Many Bordeaux grape varieties like cabernet sauvignon, merlot, cabernet franc, and cabernet gernischt (aka carmenère) are grown in Ningxia, as well as Italian riesling, which is unrelated to riesling, as well as chardonnay and marselan. Additionally, hybrid varieties can be found across the country. Silver Heights' The Last Warrior Red is a glimpse at China's take on Bordeaux blends.

21. Yamanashi Prefecture, Japan

Yes, Japan ferments more than just rice. The island nation is quickly making a name for itself in the wine industry, and Koshu Valley in the Yamanashi Prefecture is one of the top regions. With plenty of sunshine hours, gentle breezes, and varied soil types, the area is proving itself on an international scale.
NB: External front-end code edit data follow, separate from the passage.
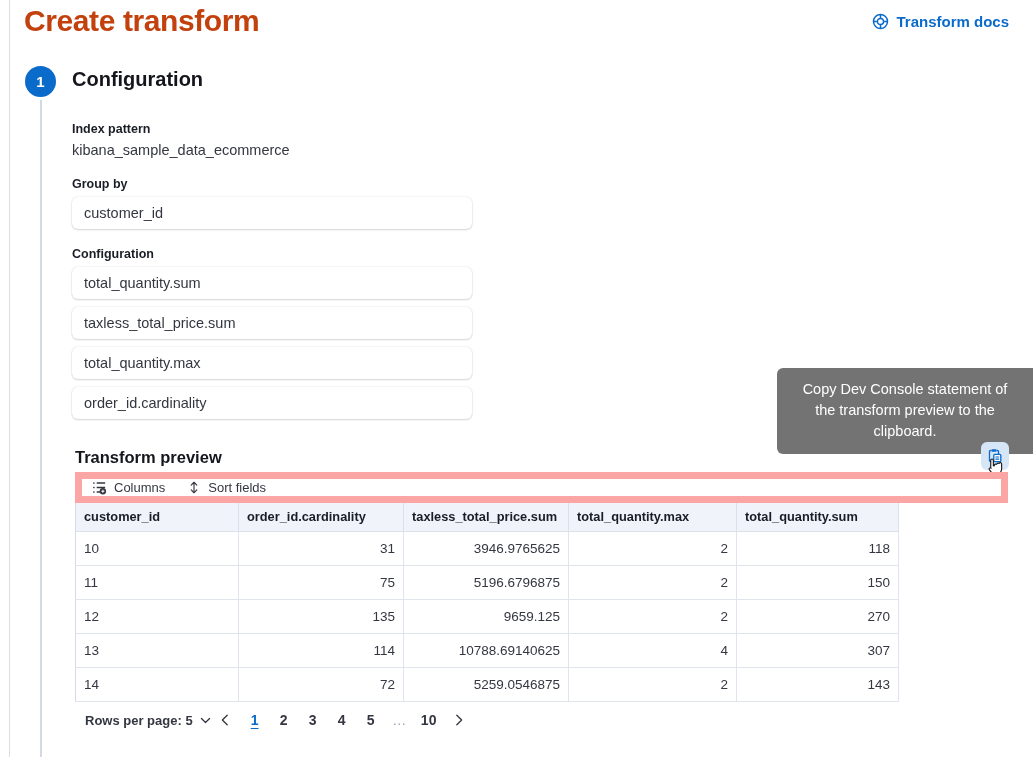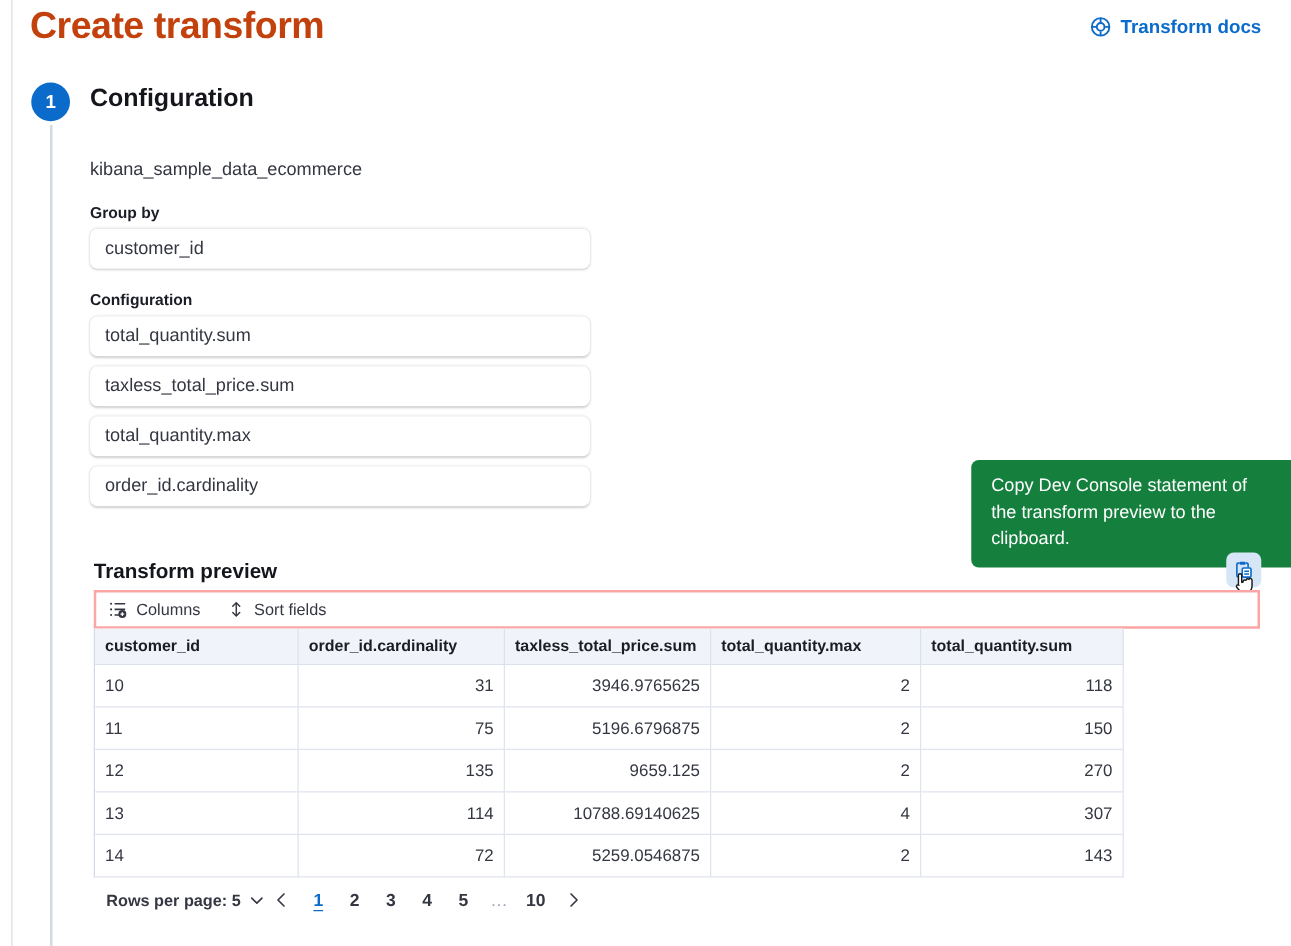--- a/index.html
+++ b/index.html
@@ -86,6 +86,7 @@
 <h2 class="step-title">Configuration</h2>
 
 <div class="form">
+  <div class="form-label">Index pattern</div>
   <div class="form-value">kibana_sample_data_ecommerce</div>
 
   <div class="form-label mt-lg">Group by</div>

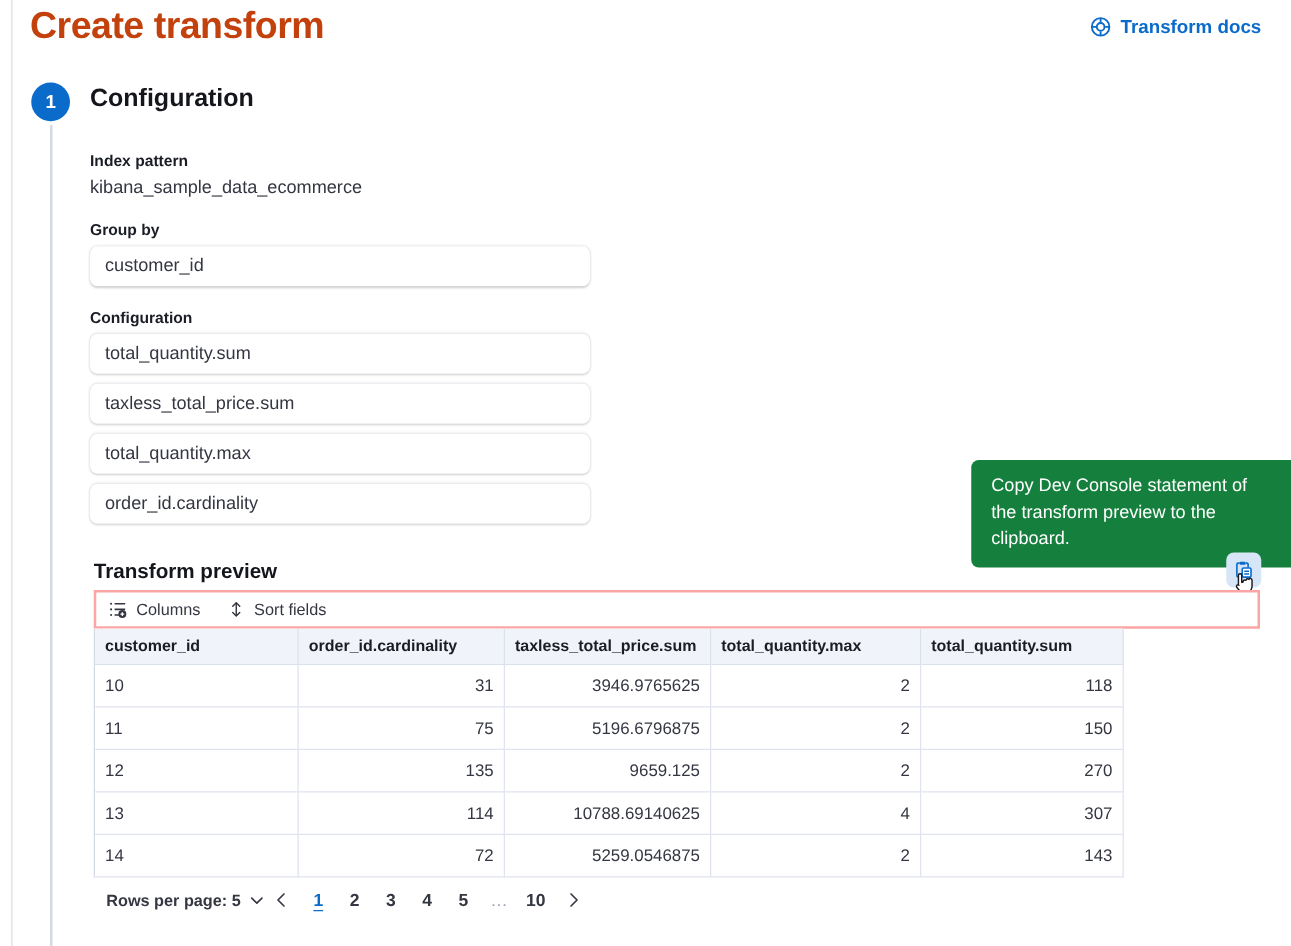--- a/index.html
+++ b/index.html
@@ -32,8 +32,8 @@
     font-size:14.5px; color:#343741; line-height:32px; padding:0 12px; cursor:pointer; }
 
   
-  .tooltip { position:absolute; right:0; top:368px; width:256px; background:#15803d; color:#ffffff;
-    border-radius:6px 0 0 6px; padding:11px 16px 12px; font-size:14.5px; line-height:21px; }
+  .tooltip { position:absolute; right:0; top:368px; width:256px; background:#737373; color:#ffffff;
+    border-radius:6px 0 0 6px; padding:11px 16px 12px; font-size:14.5px; line-height:21px;text-align:center; }
   .tooltip-arrow { position:absolute; bottom:-5px; right:31px; width:11px; height:11px; background:#2b2d33; transform:rotate(45deg); }
 
   

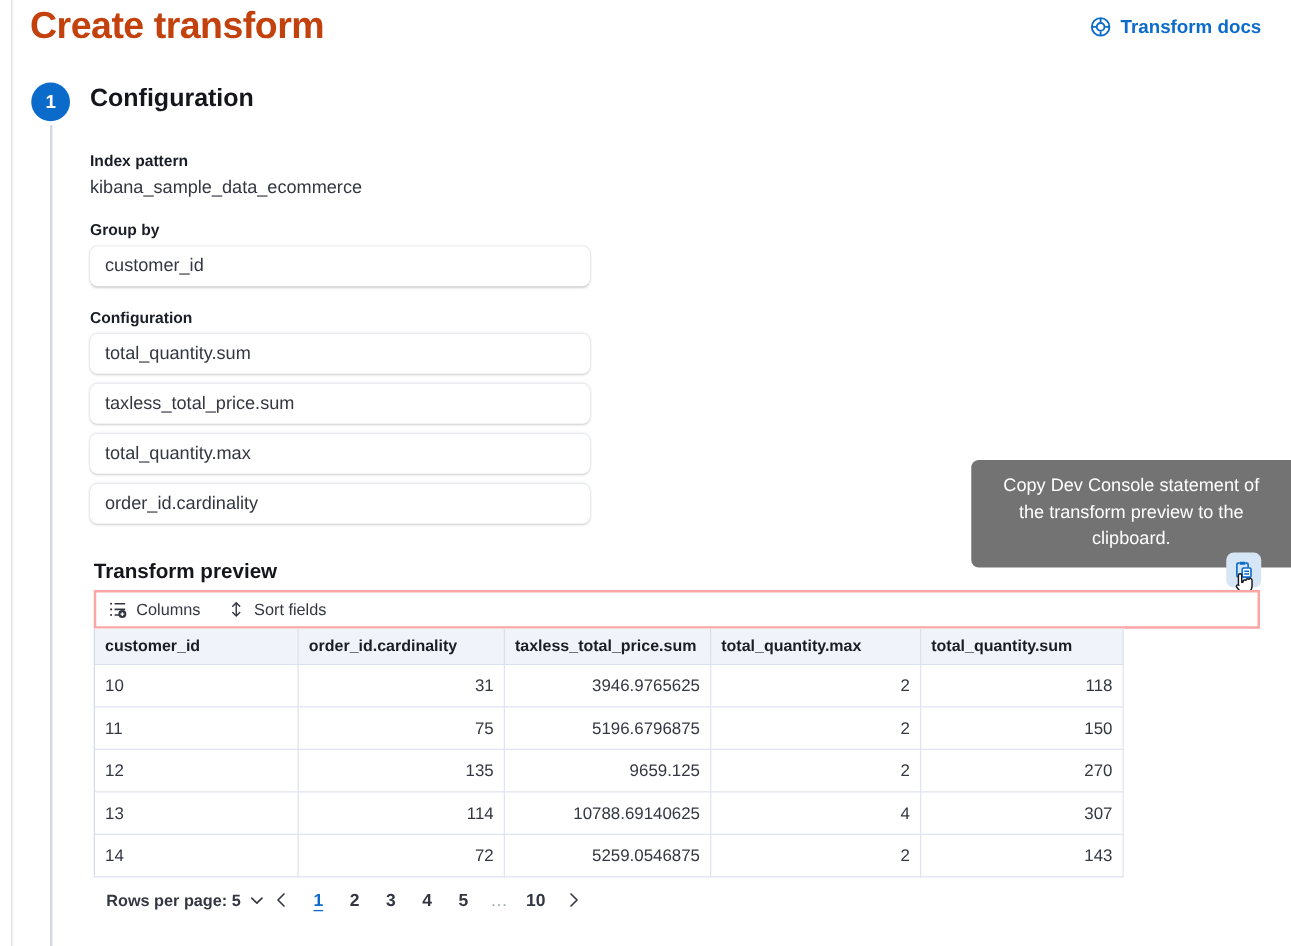--- a/index.html
+++ b/index.html
@@ -44,7 +44,7 @@
   
   .preview-title { position:absolute; left:75px; top:448px; font-size:16.5px; font-weight:700; color:#14161c; }
   .grid-wrap { position:absolute; left:75px; top:472px; width:933px; }
-  .grid-toolbar { height:31px; border:2px solid #fca5a5; background:#fff; display:flex; align-items:center; padding-left:10px; gap:22px; }
+  .grid-toolbar { height:31px; border:7px solid #fca5a5; background:#fff; display:flex; align-items:center; padding-left:10px; gap:22px; }
   .toolbar-btn { display:flex; align-items:center; gap:7px; font-size:13px; color:#343741; cursor:pointer; }
 
   table.preview-table { border-collapse:collapse; table-layout:fixed; width:823px; background:#fff; }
You'll find many local Japanese grapes here, such as Koshu and muscat bailey-A. According to genetic analysis from the University of California, Davis, the former is a descendant of European grape species, though its path to Japan is unknown. Meanwhile, the muscat bailey-A is a hybrid grape that was bred for cold tolerance in the 1920s. Try a bottle of Koshu wine from Chateau Katsunuma.

22. Lanzarote, Canary Islands

Spanish wine is available at just about any wine shop, but the Canary Islands are less represented. Seven islands off the coast of northwestern Africa make up the archipelago, each with its own conditions and terrain. Given its distant location, viticulture has taken its own path with dozens of indigenous grape varieties only found here.

With a focus on family-owned wineries, the islands take great pride in the local traditions and natural wonders. The island of Lanzarote is known for its lunar-like terroir due to volcanic activity. Consequently, the soils are highly unique, creating one-of-a-kind wines. To protect the vines from harsh winds, they are grown in pits surrounded by low stone barriers. Try the local listán negro grape from Bodega Los Bermejos.